(What this task involves):
Reproduce every line of the material below exactly. No pictures belong in the copy.
*** Begin section ***
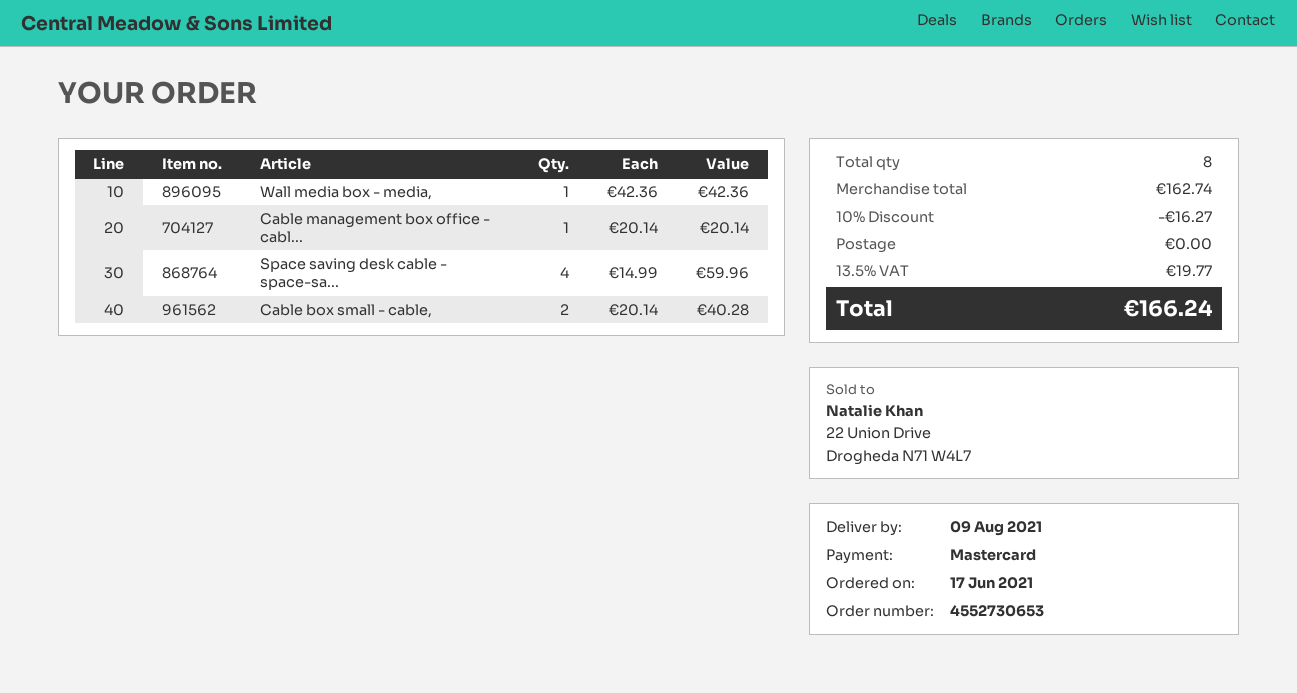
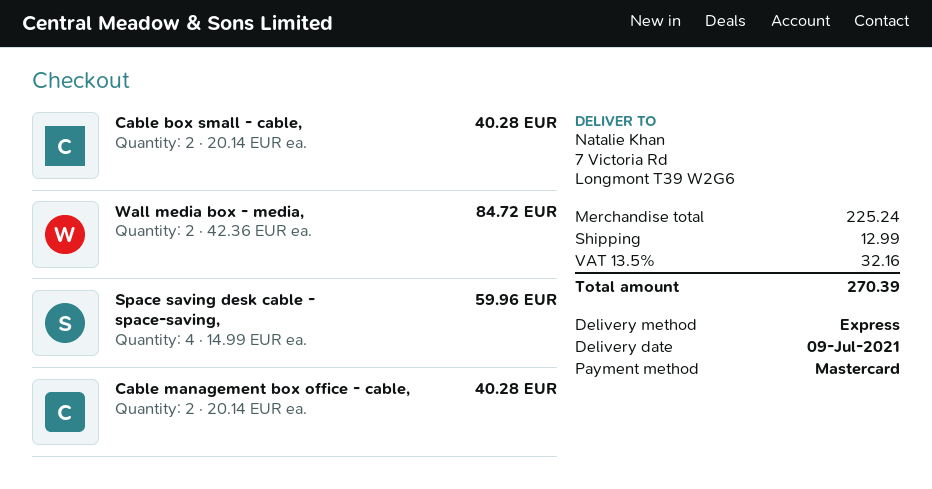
delivery date: 2021-08-09 -> 2021-07-09
Wall media box - media,: 1 x 42.36 = 42.36 -> 2 x 42.36 = 84.72
Cable management box office - cabl...: 1 x 20.14 = 20.14 -> 2 x 20.14 = 40.28
subtotal: 162.74 -> 225.24
discount: 10% = 16.27 -> none
shipping: 0.00 -> 12.99
tax: 13.5% = 19.77 -> 13.5% = 32.16
total: 166.24 -> 270.39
*** End section ***
(Expected answer):
delivery date: 2021-08-09 -> 2021-07-09
Wall media box - media,: 1 x 42.36 = 42.36 -> 2 x 42.36 = 84.72
Cable management box office - cabl...: 1 x 20.14 = 20.14 -> 2 x 20.14 = 40.28
subtotal: 162.74 -> 225.24
discount: 10% = 16.27 -> none
shipping: 0.00 -> 12.99
tax: 13.5% = 19.77 -> 13.5% = 32.16
total: 166.24 -> 270.39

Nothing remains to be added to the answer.